⟨
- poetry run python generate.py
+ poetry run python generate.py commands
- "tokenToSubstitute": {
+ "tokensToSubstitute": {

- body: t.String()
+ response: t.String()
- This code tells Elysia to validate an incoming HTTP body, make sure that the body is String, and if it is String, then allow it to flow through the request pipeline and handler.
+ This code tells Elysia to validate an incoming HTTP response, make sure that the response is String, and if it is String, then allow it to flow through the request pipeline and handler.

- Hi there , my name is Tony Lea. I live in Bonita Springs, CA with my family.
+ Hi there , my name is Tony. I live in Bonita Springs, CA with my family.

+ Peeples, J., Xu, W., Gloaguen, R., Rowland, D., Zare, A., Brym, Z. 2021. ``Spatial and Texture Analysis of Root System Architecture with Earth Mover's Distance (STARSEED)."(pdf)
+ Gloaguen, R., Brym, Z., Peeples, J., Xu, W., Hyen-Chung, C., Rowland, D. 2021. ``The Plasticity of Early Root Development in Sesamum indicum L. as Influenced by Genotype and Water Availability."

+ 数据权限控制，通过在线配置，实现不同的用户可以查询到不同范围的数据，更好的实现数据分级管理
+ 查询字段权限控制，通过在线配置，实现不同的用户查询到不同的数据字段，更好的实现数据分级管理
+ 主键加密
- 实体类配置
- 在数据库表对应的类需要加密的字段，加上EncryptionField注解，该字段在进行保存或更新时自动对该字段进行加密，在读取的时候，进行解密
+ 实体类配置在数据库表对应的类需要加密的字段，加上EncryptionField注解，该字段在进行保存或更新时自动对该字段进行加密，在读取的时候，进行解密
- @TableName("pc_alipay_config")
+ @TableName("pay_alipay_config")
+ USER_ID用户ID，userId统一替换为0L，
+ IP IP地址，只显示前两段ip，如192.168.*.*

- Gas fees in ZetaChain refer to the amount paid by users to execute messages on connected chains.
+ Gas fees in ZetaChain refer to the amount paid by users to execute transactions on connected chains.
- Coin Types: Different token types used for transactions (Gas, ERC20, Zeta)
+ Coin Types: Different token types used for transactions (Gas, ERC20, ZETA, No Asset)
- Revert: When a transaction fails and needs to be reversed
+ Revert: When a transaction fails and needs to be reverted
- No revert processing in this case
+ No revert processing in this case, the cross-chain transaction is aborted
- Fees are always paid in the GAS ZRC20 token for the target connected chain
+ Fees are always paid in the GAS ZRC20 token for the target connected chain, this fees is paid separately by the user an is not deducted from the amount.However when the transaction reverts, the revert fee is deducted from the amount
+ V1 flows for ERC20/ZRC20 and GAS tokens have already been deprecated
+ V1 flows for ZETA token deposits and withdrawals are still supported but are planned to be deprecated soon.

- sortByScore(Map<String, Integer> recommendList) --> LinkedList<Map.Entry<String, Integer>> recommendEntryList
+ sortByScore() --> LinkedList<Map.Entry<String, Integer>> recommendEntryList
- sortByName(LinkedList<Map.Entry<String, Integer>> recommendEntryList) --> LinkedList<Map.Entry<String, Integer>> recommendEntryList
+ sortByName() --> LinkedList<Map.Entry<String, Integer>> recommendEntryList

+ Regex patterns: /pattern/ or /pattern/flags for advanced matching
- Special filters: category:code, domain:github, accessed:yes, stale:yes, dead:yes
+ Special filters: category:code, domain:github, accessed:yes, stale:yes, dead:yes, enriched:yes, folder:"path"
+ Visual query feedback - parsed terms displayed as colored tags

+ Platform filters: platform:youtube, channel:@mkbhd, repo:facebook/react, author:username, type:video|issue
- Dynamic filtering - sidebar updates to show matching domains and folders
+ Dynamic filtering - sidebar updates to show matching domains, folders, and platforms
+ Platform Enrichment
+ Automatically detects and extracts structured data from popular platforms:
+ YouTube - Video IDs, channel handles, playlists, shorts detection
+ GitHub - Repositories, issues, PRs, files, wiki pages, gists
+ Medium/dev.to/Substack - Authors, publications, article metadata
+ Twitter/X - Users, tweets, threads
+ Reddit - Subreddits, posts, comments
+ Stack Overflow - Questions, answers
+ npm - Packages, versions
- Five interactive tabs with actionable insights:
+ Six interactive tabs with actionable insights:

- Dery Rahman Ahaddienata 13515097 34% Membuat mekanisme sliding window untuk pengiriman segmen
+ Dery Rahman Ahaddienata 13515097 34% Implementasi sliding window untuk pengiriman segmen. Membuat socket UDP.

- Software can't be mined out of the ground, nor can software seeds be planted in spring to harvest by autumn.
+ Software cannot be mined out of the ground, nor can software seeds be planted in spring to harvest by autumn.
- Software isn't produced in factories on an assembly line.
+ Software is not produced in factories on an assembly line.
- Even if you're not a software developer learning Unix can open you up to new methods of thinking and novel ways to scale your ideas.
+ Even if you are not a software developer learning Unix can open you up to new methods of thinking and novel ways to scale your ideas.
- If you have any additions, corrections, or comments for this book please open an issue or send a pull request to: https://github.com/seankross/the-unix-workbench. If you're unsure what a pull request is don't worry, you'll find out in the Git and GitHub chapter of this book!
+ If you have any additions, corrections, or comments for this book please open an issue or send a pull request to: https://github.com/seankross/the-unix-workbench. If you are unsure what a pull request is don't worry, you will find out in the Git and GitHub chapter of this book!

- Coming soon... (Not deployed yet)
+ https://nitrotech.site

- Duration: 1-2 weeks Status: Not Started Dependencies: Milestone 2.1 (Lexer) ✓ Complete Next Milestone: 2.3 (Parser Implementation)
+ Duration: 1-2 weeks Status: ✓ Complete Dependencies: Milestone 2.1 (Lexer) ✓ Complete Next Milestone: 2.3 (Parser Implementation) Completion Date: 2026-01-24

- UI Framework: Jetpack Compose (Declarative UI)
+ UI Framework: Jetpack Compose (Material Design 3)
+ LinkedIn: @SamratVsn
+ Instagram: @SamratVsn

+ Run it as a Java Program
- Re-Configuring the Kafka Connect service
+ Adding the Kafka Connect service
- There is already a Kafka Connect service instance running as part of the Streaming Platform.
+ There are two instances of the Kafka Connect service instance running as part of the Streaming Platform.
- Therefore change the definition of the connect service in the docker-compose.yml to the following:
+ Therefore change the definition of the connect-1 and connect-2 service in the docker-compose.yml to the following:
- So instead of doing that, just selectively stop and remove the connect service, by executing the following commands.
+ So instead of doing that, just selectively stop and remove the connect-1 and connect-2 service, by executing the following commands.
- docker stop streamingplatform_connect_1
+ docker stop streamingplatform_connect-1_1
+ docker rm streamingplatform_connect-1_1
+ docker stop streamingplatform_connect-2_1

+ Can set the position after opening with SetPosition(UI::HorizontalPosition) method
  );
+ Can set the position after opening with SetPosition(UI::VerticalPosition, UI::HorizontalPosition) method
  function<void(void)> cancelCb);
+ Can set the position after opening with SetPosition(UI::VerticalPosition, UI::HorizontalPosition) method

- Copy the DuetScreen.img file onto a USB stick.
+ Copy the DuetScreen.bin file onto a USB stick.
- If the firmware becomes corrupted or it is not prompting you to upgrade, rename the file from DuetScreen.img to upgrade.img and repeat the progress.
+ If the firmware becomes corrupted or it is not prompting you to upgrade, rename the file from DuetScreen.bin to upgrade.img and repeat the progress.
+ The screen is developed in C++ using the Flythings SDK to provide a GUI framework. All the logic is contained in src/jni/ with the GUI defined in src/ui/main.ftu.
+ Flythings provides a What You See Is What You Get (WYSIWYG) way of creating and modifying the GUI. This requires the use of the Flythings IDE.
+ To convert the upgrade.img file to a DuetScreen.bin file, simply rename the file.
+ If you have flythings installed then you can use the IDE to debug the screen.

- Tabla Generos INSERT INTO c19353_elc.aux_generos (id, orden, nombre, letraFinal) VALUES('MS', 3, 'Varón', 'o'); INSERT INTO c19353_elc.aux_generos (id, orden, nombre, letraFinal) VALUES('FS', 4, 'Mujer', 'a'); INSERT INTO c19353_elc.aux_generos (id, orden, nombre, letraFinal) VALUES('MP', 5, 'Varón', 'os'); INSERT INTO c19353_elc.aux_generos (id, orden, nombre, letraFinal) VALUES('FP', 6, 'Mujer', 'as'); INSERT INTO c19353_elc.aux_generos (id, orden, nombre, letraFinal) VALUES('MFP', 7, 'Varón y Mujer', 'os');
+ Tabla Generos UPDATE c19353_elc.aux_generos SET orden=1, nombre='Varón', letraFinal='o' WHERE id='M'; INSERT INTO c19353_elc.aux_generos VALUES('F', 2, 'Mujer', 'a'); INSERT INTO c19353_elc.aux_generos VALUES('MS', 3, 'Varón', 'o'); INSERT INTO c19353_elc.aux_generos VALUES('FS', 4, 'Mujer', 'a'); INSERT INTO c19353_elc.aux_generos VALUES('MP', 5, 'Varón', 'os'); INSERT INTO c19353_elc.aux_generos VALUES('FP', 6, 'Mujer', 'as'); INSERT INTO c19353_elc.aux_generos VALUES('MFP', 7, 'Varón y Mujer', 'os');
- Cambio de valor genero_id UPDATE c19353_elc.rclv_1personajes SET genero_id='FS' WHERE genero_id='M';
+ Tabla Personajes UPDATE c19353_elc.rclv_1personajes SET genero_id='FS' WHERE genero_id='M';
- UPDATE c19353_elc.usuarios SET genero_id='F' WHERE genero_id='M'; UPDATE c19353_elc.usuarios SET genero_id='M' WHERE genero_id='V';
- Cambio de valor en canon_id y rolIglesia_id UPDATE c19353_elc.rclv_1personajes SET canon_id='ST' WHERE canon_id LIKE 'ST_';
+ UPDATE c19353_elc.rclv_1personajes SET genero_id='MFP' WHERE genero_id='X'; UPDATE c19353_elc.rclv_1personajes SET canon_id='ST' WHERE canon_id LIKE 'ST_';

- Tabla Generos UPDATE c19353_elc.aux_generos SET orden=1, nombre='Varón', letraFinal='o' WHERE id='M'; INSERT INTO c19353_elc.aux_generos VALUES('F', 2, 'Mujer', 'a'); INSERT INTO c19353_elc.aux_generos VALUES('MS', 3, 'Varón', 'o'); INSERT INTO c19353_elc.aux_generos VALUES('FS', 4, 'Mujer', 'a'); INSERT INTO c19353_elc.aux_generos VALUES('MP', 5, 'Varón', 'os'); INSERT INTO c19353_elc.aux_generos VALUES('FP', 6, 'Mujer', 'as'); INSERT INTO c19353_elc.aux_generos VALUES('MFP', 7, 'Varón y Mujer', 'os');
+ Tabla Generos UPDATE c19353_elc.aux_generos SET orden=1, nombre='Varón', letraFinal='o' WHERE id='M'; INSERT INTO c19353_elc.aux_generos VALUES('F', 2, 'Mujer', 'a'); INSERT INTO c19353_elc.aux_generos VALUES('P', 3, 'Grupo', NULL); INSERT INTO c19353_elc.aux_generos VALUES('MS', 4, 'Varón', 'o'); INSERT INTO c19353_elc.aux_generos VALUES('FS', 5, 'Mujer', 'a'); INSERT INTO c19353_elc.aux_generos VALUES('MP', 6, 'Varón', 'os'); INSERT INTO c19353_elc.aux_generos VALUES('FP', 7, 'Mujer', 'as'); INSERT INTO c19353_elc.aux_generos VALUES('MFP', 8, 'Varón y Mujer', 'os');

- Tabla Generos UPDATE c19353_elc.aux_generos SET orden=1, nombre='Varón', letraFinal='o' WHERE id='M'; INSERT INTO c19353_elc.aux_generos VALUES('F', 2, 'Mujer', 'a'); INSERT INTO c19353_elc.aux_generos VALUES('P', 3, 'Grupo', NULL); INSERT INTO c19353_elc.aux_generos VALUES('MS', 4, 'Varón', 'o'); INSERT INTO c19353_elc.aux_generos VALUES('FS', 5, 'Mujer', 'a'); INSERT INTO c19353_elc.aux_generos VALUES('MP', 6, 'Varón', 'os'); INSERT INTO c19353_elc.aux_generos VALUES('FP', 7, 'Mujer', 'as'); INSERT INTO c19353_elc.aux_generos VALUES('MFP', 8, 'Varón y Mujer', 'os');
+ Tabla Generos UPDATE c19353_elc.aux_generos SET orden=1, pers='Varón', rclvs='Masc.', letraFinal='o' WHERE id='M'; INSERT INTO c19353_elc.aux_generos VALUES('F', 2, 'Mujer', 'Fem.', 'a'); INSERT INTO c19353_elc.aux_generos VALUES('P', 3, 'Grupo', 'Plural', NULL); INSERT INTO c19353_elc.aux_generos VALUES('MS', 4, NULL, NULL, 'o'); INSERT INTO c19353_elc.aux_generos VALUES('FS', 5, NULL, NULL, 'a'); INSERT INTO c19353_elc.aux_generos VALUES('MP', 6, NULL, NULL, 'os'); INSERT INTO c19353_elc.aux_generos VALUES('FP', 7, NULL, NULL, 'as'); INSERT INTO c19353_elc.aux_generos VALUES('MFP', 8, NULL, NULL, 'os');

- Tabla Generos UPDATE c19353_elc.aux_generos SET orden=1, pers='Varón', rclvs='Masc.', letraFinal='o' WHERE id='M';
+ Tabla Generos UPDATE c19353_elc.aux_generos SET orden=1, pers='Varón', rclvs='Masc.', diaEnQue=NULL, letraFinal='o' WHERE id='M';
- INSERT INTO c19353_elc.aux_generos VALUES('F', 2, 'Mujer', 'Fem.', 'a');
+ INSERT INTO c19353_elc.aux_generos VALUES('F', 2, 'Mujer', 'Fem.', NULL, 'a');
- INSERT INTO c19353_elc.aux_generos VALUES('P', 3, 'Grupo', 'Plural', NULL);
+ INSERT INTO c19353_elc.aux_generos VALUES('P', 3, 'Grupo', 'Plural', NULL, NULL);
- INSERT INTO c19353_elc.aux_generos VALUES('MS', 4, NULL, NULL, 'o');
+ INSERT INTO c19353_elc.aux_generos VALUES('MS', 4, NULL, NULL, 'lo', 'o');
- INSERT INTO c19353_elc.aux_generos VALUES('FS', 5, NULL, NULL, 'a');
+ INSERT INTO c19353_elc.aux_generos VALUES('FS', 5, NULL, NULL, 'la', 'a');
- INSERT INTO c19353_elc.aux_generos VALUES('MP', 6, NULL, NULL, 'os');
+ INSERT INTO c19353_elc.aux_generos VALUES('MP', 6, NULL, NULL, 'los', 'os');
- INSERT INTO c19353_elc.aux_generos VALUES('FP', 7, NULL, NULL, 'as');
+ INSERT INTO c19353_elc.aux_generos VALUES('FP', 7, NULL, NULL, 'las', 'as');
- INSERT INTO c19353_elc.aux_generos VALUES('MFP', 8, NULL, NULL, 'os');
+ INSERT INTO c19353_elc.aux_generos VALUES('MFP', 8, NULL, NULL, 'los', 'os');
⟩
#### Goal of the exercise
In the entries above, find the line holding "you are not" and the line holding "- If you have"; print both of them and every line between, exactly, and nothing else.

#### Exercise solution
+ Even if you are not a software developer learning Unix can open you up to new methods of thinking and novel ways to scale your ideas.
- If you have any additions, corrections, or comments for this book please open an issue or send a pull request to: https://github.com/seankross/the-unix-workbench. If you're unsure what a pull request is don't worry, you'll find out in the Git and GitHub chapter of this book!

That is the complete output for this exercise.